• [What you have to do] Give all of the data again exactly as written, omitting every image.

Items listed in a dataset
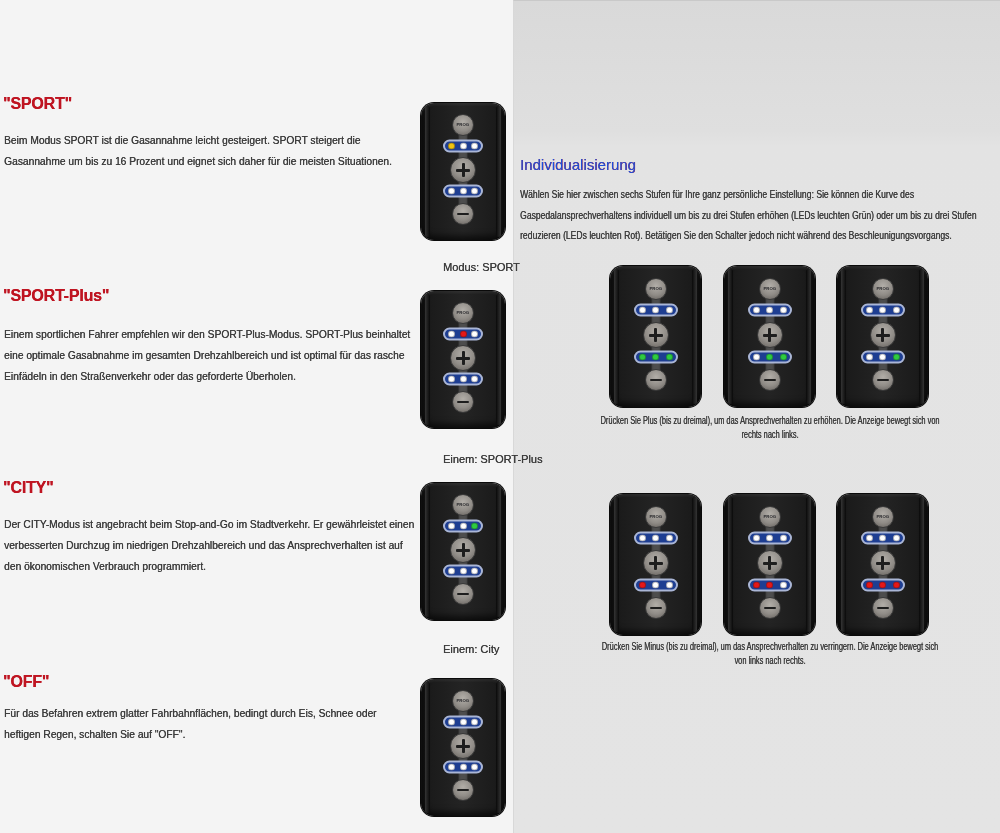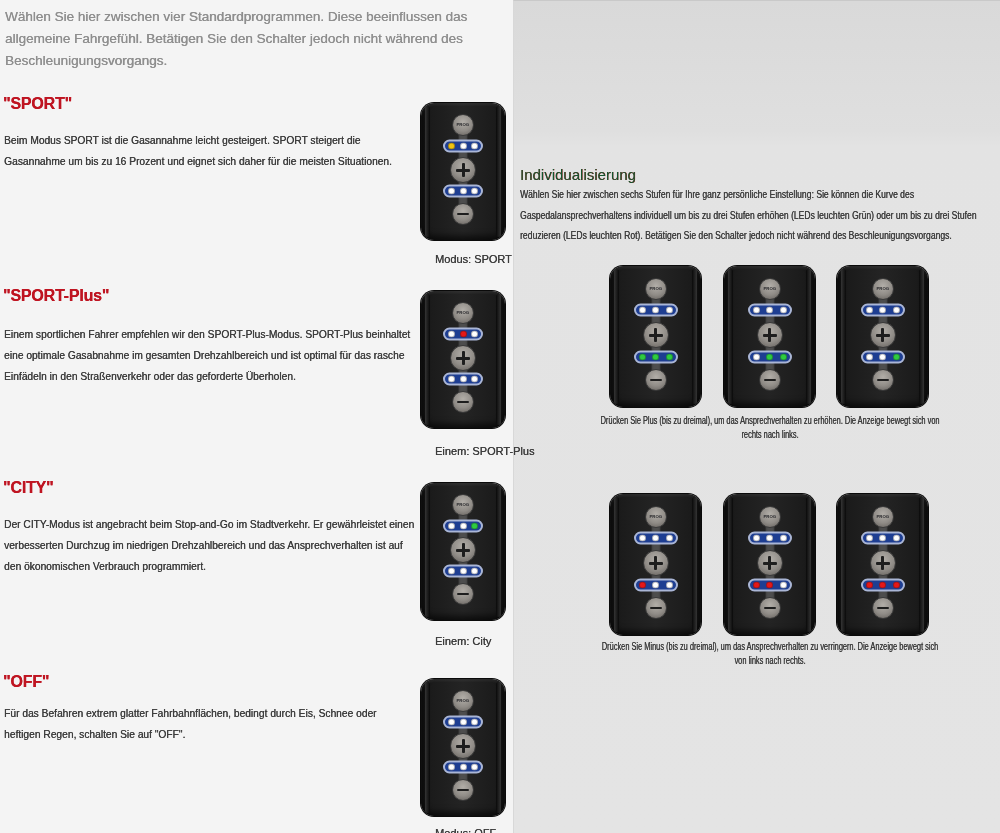--- a/index.html
+++ b/index.html
@@ -24,26 +24,26 @@
     font-size:16px;font-weight:bold;color:#bf1421;
     letter-spacing:-.2px;text-shadow:.2px 0 0 #bf1421;
   }
   .sec-b{
     position:absolute;left:4px;width:442px;margin:0;
     font-size:11px;line-height:21px;color:#3d3d3d;
     transform:scaleX(.93);transform-origin:0 0;
     text-shadow:.3px 0 0 #3d3d3d;
   }
   .mode-caption{
-    position:absolute;left:427px;margin:8px;
+    position:absolute;left:427px;margin:16px;
     font-size:11px;color:#3c3c3c;text-shadow:.2px 0 0 #3c3c3c;
   }
   .ind-h{
-    position:absolute;left:520px;top:166px;margin:0;
-    font-size:15px;font-weight:normal;color:#14532d;text-shadow:.2px 0 0 #c3202c;
+    position:absolute;left:520px;top:156px;margin:0;
+    font-size:15px;font-weight:normal;color:#1d4ed8;text-shadow:.2px 0 0 #c3202c;
   }
   .ind-b{
     position:absolute;left:520px;top:184px;width:622px;margin:0;
     font-size:11px;line-height:20.5px;color:#3d3d3d;
     transform:scaleX(.78);transform-origin:0 0;
     text-shadow:.3px 0 0 #3d3d3d;
   }
   .step-caption{
     position:absolute;left:537px;width:466px;margin:0;
     font-size:10px;line-height:14px;color:#3d3d3d;text-align:center;
@@ -92,21 +92,20 @@
   .b2{top:64.5%}
   .led{width:7px;height:7px;border-radius:50%;box-sizing:border-box;
     border:1px solid rgba(15,20,45,.35);}
 </style>
 </head>
 <body>
 
 <div class="stage">
   <div class="bg-right"></div>
 
-  <p class="intro">Wählen Sie hier zwischen vier Standardprogrammen. Diese beeinflussen das allgemeine Fahrgefühl. Betätigen Sie den Schalter jedoch nicht während des Beschleunigungsvorgangs.</p>
 
   <h3 class="sec-h" style="top:95px">"SPORT"</h3>
   <p class="sec-b" style="top:130px">Beim Modus SPORT ist die Gasannahme leicht gesteigert. SPORT steigert die Gasannahme um bis zu 16 Prozent und eignet sich daher für die meisten Situationen.</p>
 
   <h3 class="sec-h" style="top:287px">"SPORT-Plus"</h3>
   <p class="sec-b" style="top:324px">Einem sportlichen Fahrer empfehlen wir den SPORT-Plus-Modus. SPORT-Plus beinhaltet eine optimale Gasabnahme im gesamten Drehzahlbereich und ist optimal für das rasche Einfädeln in den Straßenverkehr oder das geforderte Überholen.</p>
 
   <h3 class="sec-h" style="top:479px">"CITY"</h3>
   <p class="sec-b" style="top:514px">Der CITY-Modus ist angebracht beim Stop-and-Go im Stadtverkehr. Er gewährleistet einen verbesserten Durchzug im niedrigen Drehzahlbereich und das Ansprechverhalten ist auf den ökonomischen Verbrauch programmiert.</p>
 

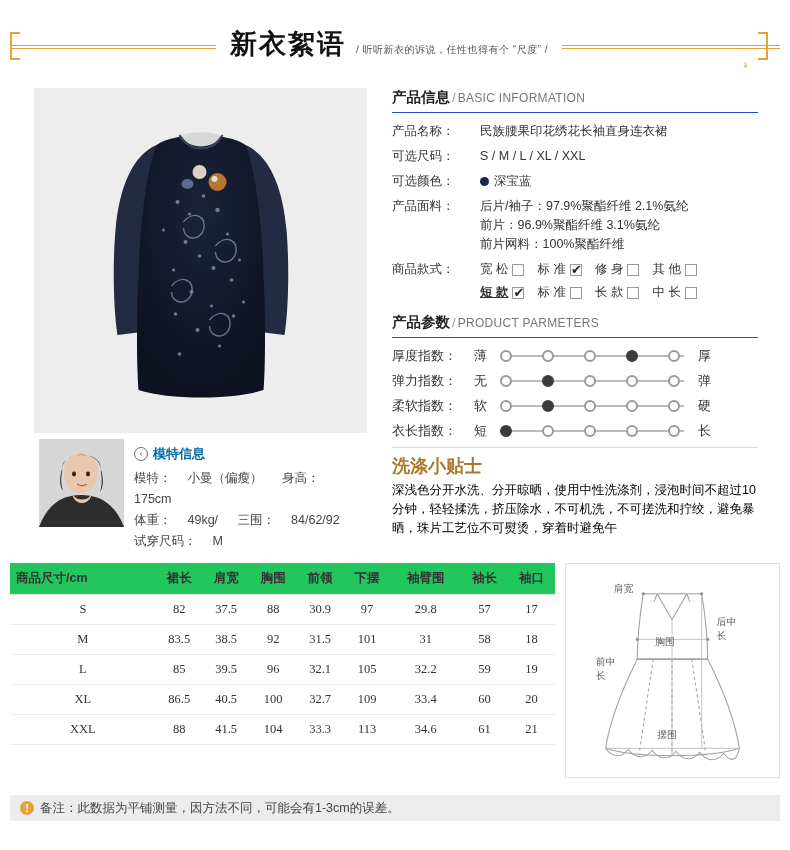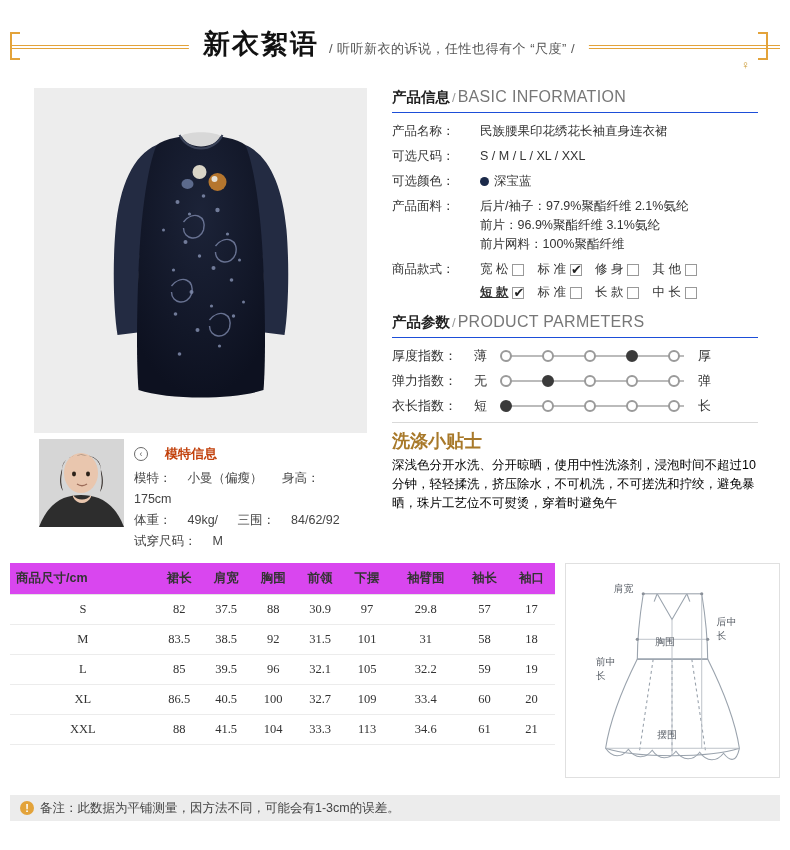--- a/index.html
+++ b/index.html
@@ -37,21 +37,21 @@
   .banner-center {
     position:absolute; left:50%; top:8px; transform:translateX(-50%);
     background:#fff; padding:0 14px; white-space:nowrap;
     display:flex; align-items:baseline;
   }
   .banner-title {
     font-family:"Liberation Serif", serif;
     font-size:27px; font-weight:bold; color:#111; letter-spacing:2px;
   }
   .banner-sub {
-    font-size:13px; color:#555; margin-left:10px; letter-spacing:0.5px;
+    font-size:10px; color:#555; margin-left:10px; letter-spacing:0.5px;
   }
   .banner-mark {
     position:absolute; right:28px; top:40px; font-size:12px; color:#c9972f;
   }
 
   
   .product-photo {
     position:absolute; left:34px; top:88px; width:333px; height:345px;
     background:#ededed;
   }
@@ -68,38 +68,38 @@
     position:absolute; left:5px; top:2px; width:85px; height:88px;
     background:#d8d8d8; overflow:hidden;
   }
   .model-info {
     position:absolute; left:100px; top:6px; width:232px;
     font-size:12.5px; color:#444; line-height:21px;
   }
   .model-title {
     display:flex; align-items:center; gap:5px; margin-bottom:4px;
   }
-  .model-title .mt-text { font-weight:bold; color:#c2410c; font-size:13px;margin-left:12px; }
+  .model-title .mt-text { font-weight:bold; color:#0369a1; font-size:13px; }
   .circ-ico {
     display:inline-block; width:14px; height:14px; border:1px solid #6a6a6a;
     border-radius:50%; font-size:9px; line-height:12px; text-align:center; color:#6a6a6a;
   }
   .model-row span { margin-right:16px; }
 
   
   .info-col {
     position:absolute; left:392px; top:88px; width:366px;
   }
   .sec-head {
     display:flex; align-items:baseline; border-bottom:1px solid #1d4ed8;
     padding-bottom:5px; margin-bottom:6px;
   }
   .sec-head .cn { font-size:14.5px; font-weight:bold; color:#222; }
   .sec-head .sep { color:#999; margin:0 2px; font-size:13px;}
-  .sec-head .en { font-size:16px; color:#777; letter-spacing:0.3px; }
+  .sec-head .en { font-size:12px; color:#777; letter-spacing:0.3px; }
 
   table.spec { width:100%; border-collapse:collapse; font-size:12.5px; color:#333; }
   table.spec td { padding:3px 0; vertical-align:top; line-height:19px; }
   table.spec td.lbl { width:88px; color:#333; white-space:nowrap; }
   .color-dot { display:inline-block; width:9px; height:9px; border-radius:50%;
     background:#1b2a4a; margin-right:5px; vertical-align:middle; }
   .fabric-line { display:block; }
 
   .style-row { display:flex; align-items:center; gap:4px; flex-wrap:wrap; }
   .style-item { display:inline-flex; align-items:center; margin-right:9px; }
@@ -133,21 +133,21 @@
   }
   .wash-head { font-size:18px; font-weight:bold; color:#a8792a; margin-bottom:3px; }
   .wash-text { font-size:12.5px; color:#000000; line-height:19px; }
 
   
   .size-table {
     position:absolute; left:10px; top:563px; width:545px;
   }
   table.sizes { width:100%; border-collapse:collapse; font-size:12.5px; }
   table.sizes th {
-    background:#d946ef; font-weight:bold; color:#333; font-size:12.5px;
+    background:#22c55e; font-weight:bold; color:#333; font-size:12.5px;
     padding:7px 0; text-align:center; border-bottom:1px solid #e3e3e3;
   }
   table.sizes td {
     text-align:center; padding:7px 0; color:#333; font-size:12.5px;
     border-bottom:1px solid #ececec;
     font-family:"Liberation Serif", serif;
   }
   table.sizes td.first { font-family:"Liberation Serif", serif; }
   table.sizes th.first { text-align:left; padding-left:6px; }
 
@@ -377,20 +377,33 @@
           <span class="bar"></span>
           <span class="dot" style="left:0px"></span>
           <span class="dot on" style="left:42px"></span>
           <span class="dot" style="left:84px"></span>
           <span class="dot" style="left:126px"></span>
           <span class="dot" style="left:168px"></span>
         </span>
         <span class="param-max">弹</span>
       </div>
 
+      <div class="param-row">
+        <span class="param-name">柔软指数：</span>
+        <span class="param-min">软</span>
+        <span class="param-scale">
+          <span class="bar"></span>
+          <span class="dot" style="left:0px"></span>
+          <span class="dot on" style="left:42px"></span>
+          <span class="dot" style="left:84px"></span>
+          <span class="dot" style="left:126px"></span>
+          <span class="dot" style="left:168px"></span>
+        </span>
+        <span class="param-max">硬</span>
+      </div>
 
       <div class="param-row">
         <span class="param-name">衣长指数：</span>
         <span class="param-min">短</span>
         <span class="param-scale">
           <span class="bar"></span>
           <span class="dot on" style="left:0px"></span>
           <span class="dot" style="left:42px"></span>
           <span class="dot" style="left:84px"></span>
           <span class="dot" style="left:126px"></span>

• [Your response]
--- a/index.html
+++ b/index.html
@@ -24,26 +24,26 @@
     font-size:16px;font-weight:bold;color:#bf1421;
     letter-spacing:-.2px;text-shadow:.2px 0 0 #bf1421;
   }
   .sec-b{
     position:absolute;left:4px;width:442px;margin:0;
     font-size:11px;line-height:21px;color:#3d3d3d;
     transform:scaleX(.93);transform-origin:0 0;
     text-shadow:.3px 0 0 #3d3d3d;
   }
   .mode-caption{
-    position:absolute;left:427px;margin:8px;
+    position:absolute;left:427px;margin:16px;
     font-size:11px;color:#3c3c3c;text-shadow:.2px 0 0 #3c3c3c;
   }
   .ind-h{
-    position:absolute;left:520px;top:166px;margin:0;
-    font-size:15px;font-weight:normal;color:#14532d;text-shadow:.2px 0 0 #c3202c;
+    position:absolute;left:520px;top:156px;margin:0;
+    font-size:15px;font-weight:normal;color:#1d4ed8;text-shadow:.2px 0 0 #c3202c;
   }
   .ind-b{
     position:absolute;left:520px;top:184px;width:622px;margin:0;
     font-size:11px;line-height:20.5px;color:#3d3d3d;
     transform:scaleX(.78);transform-origin:0 0;
     text-shadow:.3px 0 0 #3d3d3d;
   }
   .step-caption{
     position:absolute;left:537px;width:466px;margin:0;
     font-size:10px;line-height:14px;color:#3d3d3d;text-align:center;
@@ -92,21 +92,20 @@
   .b2{top:64.5%}
   .led{width:7px;height:7px;border-radius:50%;box-sizing:border-box;
     border:1px solid rgba(15,20,45,.35);}
 </style>
 </head>
 <body>
 
 <div class="stage">
   <div class="bg-right"></div>
 
-  <p class="intro">Wählen Sie hier zwischen vier Standardprogrammen. Diese beeinflussen das allgemeine Fahrgefühl. Betätigen Sie den Schalter jedoch nicht während des Beschleunigungsvorgangs.</p>
 
   <h3 class="sec-h" style="top:95px">"SPORT"</h3>
   <p class="sec-b" style="top:130px">Beim Modus SPORT ist die Gasannahme leicht gesteigert. SPORT steigert die Gasannahme um bis zu 16 Prozent und eignet sich daher für die meisten Situationen.</p>
 
   <h3 class="sec-h" style="top:287px">"SPORT-Plus"</h3>
   <p class="sec-b" style="top:324px">Einem sportlichen Fahrer empfehlen wir den SPORT-Plus-Modus. SPORT-Plus beinhaltet eine optimale Gasabnahme im gesamten Drehzahlbereich und ist optimal für das rasche Einfädeln in den Straßenverkehr oder das geforderte Überholen.</p>
 
   <h3 class="sec-h" style="top:479px">"CITY"</h3>
   <p class="sec-b" style="top:514px">Der CITY-Modus ist angebracht beim Stop-and-Go im Stadtverkehr. Er gewährleistet einen verbesserten Durchzug im niedrigen Drehzahlbereich und das Ansprechverhalten ist auf den ökonomischen Verbrauch programmiert.</p>
 

--- a/index.html
+++ b/index.html
@@ -37,21 +37,21 @@
   .banner-center {
     position:absolute; left:50%; top:8px; transform:translateX(-50%);
     background:#fff; padding:0 14px; white-space:nowrap;
     display:flex; align-items:baseline;
   }
   .banner-title {
     font-family:"Liberation Serif", serif;
     font-size:27px; font-weight:bold; color:#111; letter-spacing:2px;
   }
   .banner-sub {
-    font-size:13px; color:#555; margin-left:10px; letter-spacing:0.5px;
+    font-size:10px; color:#555; margin-left:10px; letter-spacing:0.5px;
   }
   .banner-mark {
     position:absolute; right:28px; top:40px; font-size:12px; color:#c9972f;
   }
 
   
   .product-photo {
     position:absolute; left:34px; top:88px; width:333px; height:345px;
     background:#ededed;
   }
@@ -68,38 +68,38 @@
     position:absolute; left:5px; top:2px; width:85px; height:88px;
     background:#d8d8d8; overflow:hidden;
   }
   .model-info {
     position:absolute; left:100px; top:6px; width:232px;
     font-size:12.5px; color:#444; line-height:21px;
   }
   .model-title {
     display:flex; align-items:center; gap:5px; margin-bottom:4px;
   }
-  .model-title .mt-text { font-weight:bold; color:#c2410c; font-size:13px;margin-left:12px; }
+  .model-title .mt-text { font-weight:bold; color:#0369a1; font-size:13px; }
   .circ-ico {
     display:inline-block; width:14px; height:14px; border:1px solid #6a6a6a;
     border-radius:50%; font-size:9px; line-height:12px; text-align:center; color:#6a6a6a;
   }
   .model-row span { margin-right:16px; }
 
   
   .info-col {
     position:absolute; left:392px; top:88px; width:366px;
   }
   .sec-head {
     display:flex; align-items:baseline; border-bottom:1px solid #1d4ed8;
     padding-bottom:5px; margin-bottom:6px;
   }
   .sec-head .cn { font-size:14.5px; font-weight:bold; color:#222; }
   .sec-head .sep { color:#999; margin:0 2px; font-size:13px;}
-  .sec-head .en { font-size:16px; color:#777; letter-spacing:0.3px; }
+  .sec-head .en { font-size:12px; color:#777; letter-spacing:0.3px; }
 
   table.spec { width:100%; border-collapse:collapse; font-size:12.5px; color:#333; }
   table.spec td { padding:3px 0; vertical-align:top; line-height:19px; }
   table.spec td.lbl { width:88px; color:#333; white-space:nowrap; }
   .color-dot { display:inline-block; width:9px; height:9px; border-radius:50%;
     background:#1b2a4a; margin-right:5px; vertical-align:middle; }
   .fabric-line { display:block; }
 
   .style-row { display:flex; align-items:center; gap:4px; flex-wrap:wrap; }
   .style-item { display:inline-flex; align-items:center; margin-right:9px; }
@@ -133,21 +133,21 @@
   }
   .wash-head { font-size:18px; font-weight:bold; color:#a8792a; margin-bottom:3px; }
   .wash-text { font-size:12.5px; color:#000000; line-height:19px; }
 
   
   .size-table {
     position:absolute; left:10px; top:563px; width:545px;
   }
   table.sizes { width:100%; border-collapse:collapse; font-size:12.5px; }
   table.sizes th {
-    background:#d946ef; font-weight:bold; color:#333; font-size:12.5px;
+    background:#22c55e; font-weight:bold; color:#333; font-size:12.5px;
     padding:7px 0; text-align:center; border-bottom:1px solid #e3e3e3;
   }
   table.sizes td {
     text-align:center; padding:7px 0; color:#333; font-size:12.5px;
     border-bottom:1px solid #ececec;
     font-family:"Liberation Serif", serif;
   }
   table.sizes td.first { font-family:"Liberation Serif", serif; }
   table.sizes th.first { text-align:left; padding-left:6px; }
 
@@ -377,20 +377,33 @@
           <span class="bar"></span>
           <span class="dot" style="left:0px"></span>
           <span class="dot on" style="left:42px"></span>
           <span class="dot" style="left:84px"></span>
           <span class="dot" style="left:126px"></span>
           <span class="dot" style="left:168px"></span>
         </span>
         <span class="param-max">弹</span>
       </div>
 
+      <div class="param-row">
+        <span class="param-name">柔软指数：</span>
+        <span class="param-min">软</span>
+        <span class="param-scale">
+          <span class="bar"></span>
+          <span class="dot" style="left:0px"></span>
+          <span class="dot on" style="left:42px"></span>
+          <span class="dot" style="left:84px"></span>
+          <span class="dot" style="left:126px"></span>
+          <span class="dot" style="left:168px"></span>
+        </span>
+        <span class="param-max">硬</span>
+      </div>
 
       <div class="param-row">
         <span class="param-name">衣长指数：</span>
         <span class="param-min">短</span>
         <span class="param-scale">
           <span class="bar"></span>
           <span class="dot on" style="left:0px"></span>
           <span class="dot" style="left:42px"></span>
           <span class="dot" style="left:84px"></span>
           <span class="dot" style="left:126px"></span>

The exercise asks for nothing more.